We forget that, according to the designs of Providence, we have a duty to discharge toward the suffering and the needy! It is not for ourselves alone that God has given us riches. He wishes us to be his almoners, and the practice of charity is a strict duty.

The bestowing of alms is not only an evangelical counsel; it is often a precept. If the divine Ruler employs the most tender images in describing the merit of charity and the clearest and strongest promises when speaking of its reward, he has for the one who refuses to assist a brother, and leaves him in want, the severest of condemnations. Consider the parable of Lazarus and the rich sinner, but especially those terrible words: "I was hungry, and you gave me not to eat.... Depart into everlasting fire."[25]

Will a few gold pieces ostentatiously dropped each year into the collection boxes, a few contributions to other charities, which we are ashamed to refuse, suffice to save us from a similar sentence? What has become of that pious custom of tithes for the poor formerly found in rich families?

If, before entering the establishment of the fashionable jeweller, we would ascend to the garret of the indigent—we should often purchase fewer bracelets. It is not heart that is wanting in us, but reflection.

A young woman of whom some one was asking assistance for a family which had fallen into misery, and whose sufferings they were picturing to her, exclaimed with a simplicity which was her only excuse:

"Why, are there people who are poor? I did not know it!"
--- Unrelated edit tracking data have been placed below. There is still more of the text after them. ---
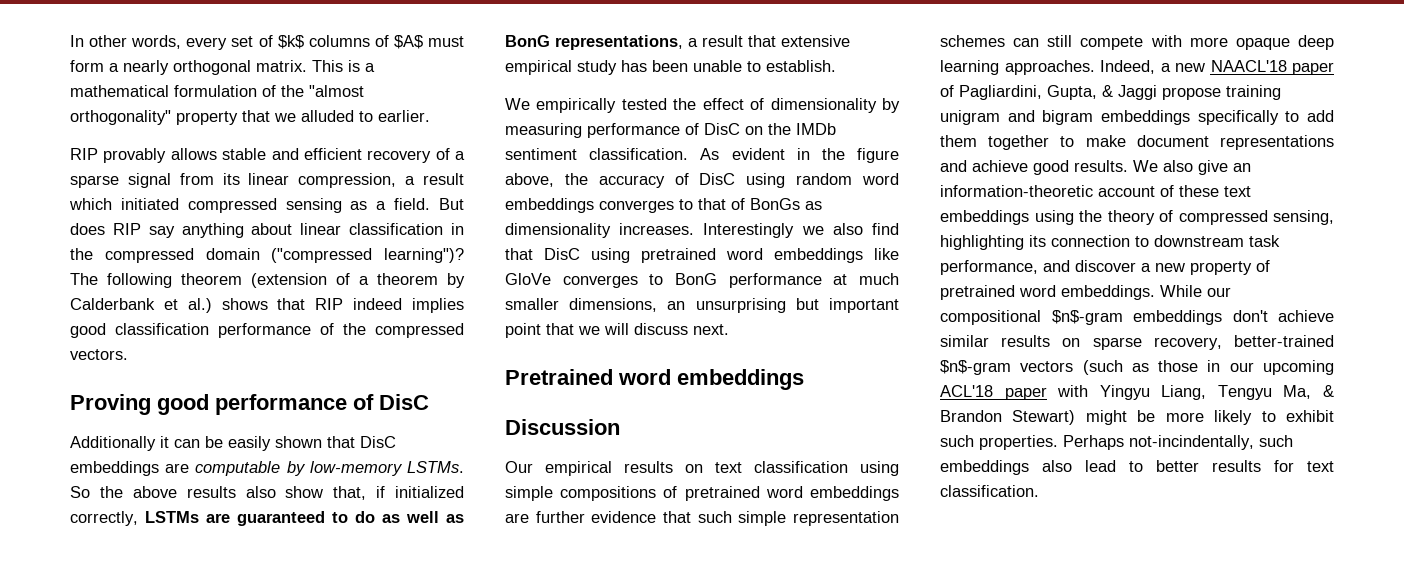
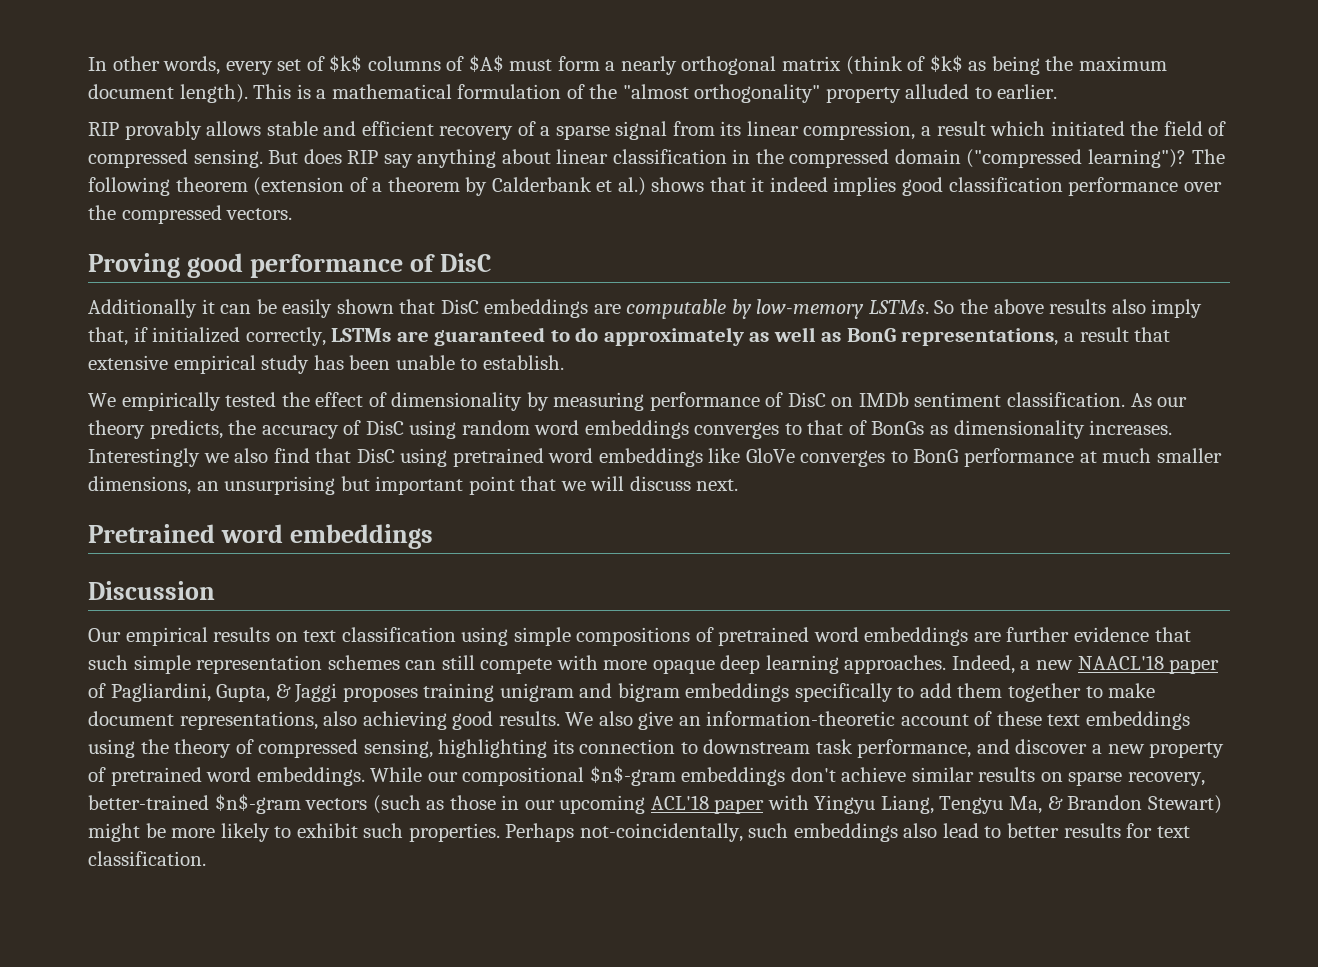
[256,60,307,72] matrix. -> [782,55,1167,75] [88,84,248,103] matrix (think of $k$ as being the maximum document length).
[242,110,296,122] that we -> (901, 95) none
[187,198,431,213] compressed sensing as a field. -> [1130,121,1227,136] [88,149,263,168] the field of compressed sensing.
[315,298,344,310] RIP -> [751,177,765,192] it
[320,323,334,335] of -> [1183,182,1222,192] over
[285,486,324,498] show -> [1151,299,1203,318] imply
(375, 517) none -> [603,327,744,346] approximately
[768,123,791,135] the -> (854, 402) none
[731,148,899,163] [505,173,554,187] evident in the figure above, -> [1157,397,1188,407] [88,420,223,439] our theory predicts,
[1162,87,1221,100] propose -> [342,687,418,702] proposes
[1220,135,1334,150] [940,160,1028,172] representations and achieve -> [179,711,447,730] representations, also achieving
[1129,435,1254,450] not-incindentally, -> [579,823,743,842] not-coincidentally,

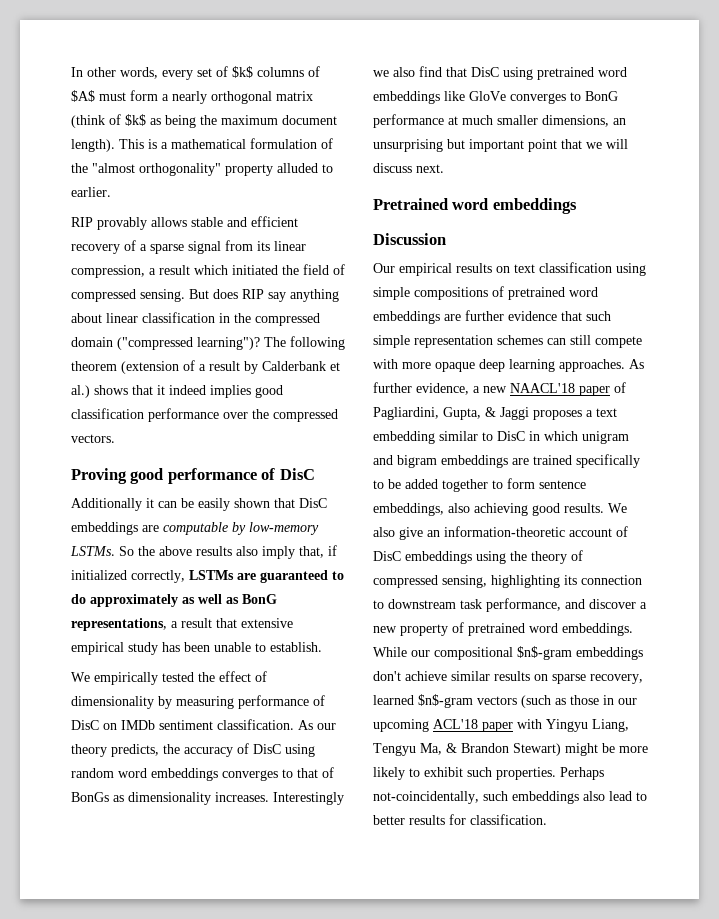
[387,177,460,192] theorem -> [209,361,240,371] result
[951,655,1015,674] Indeed, -> [629,359,644,369] [373,382,469,395] As further evidence,
[423,683,1156,702] [88,711,318,730] training unigram and bigram embeddings specifically to add them together to make document representations, -> [586,408,617,417] [373,431,629,444] [373,454,640,468] [373,478,586,492] [373,503,444,516] a text embedding similar to DisC in which unigram and bigram embeddings are trained specifically to be added together to form sentence embeddings,
[996,711,1081,726] these text -> [373,551,401,561] DisC
[88,795,209,810] better-trained -> [373,695,414,705] learned
[1156,826,1190,838] text -> (466, 819) none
We know that there are poor people, but we too often forget it. Love of dress and the voice of vanity smother in us the love of the suffering members of Jesus Christ and render us deaf to the appeal of our unhappy brethren.

If we would only consider that by sacrificing a few yards of lace, or by consenting to appear twice during a season in the same dress, we might with the money thus saved assist several families each winter, we would more frequently be kind and charitable.

And that we may not forget the necessities of our brethren, let us assist them directly. Does not history tell us of more than one queen fashioning with her own hands garments for the poor, and laying aside the grandeur of her position to distribute them herself?

Ball-rooms, theatres, and the public drives are, unfortunately, not the only places in which we make a display. Fashionable dressing has become such a habit, such a necessity with us, that, as the Sovereign Pontiff remarked with sorrow, our holy temples often present the sad spectacle of women who call themselves Christians, and believe themselves such, coming to these holy places rather to rival one another in extravagance of attire than to excite to piety. Alas! what influence will our supplications have, if humility, that essential condition of prayer, be wanting. Ah! let us rather remain at home than go to the foot of the altar with the guilty desire of being admired.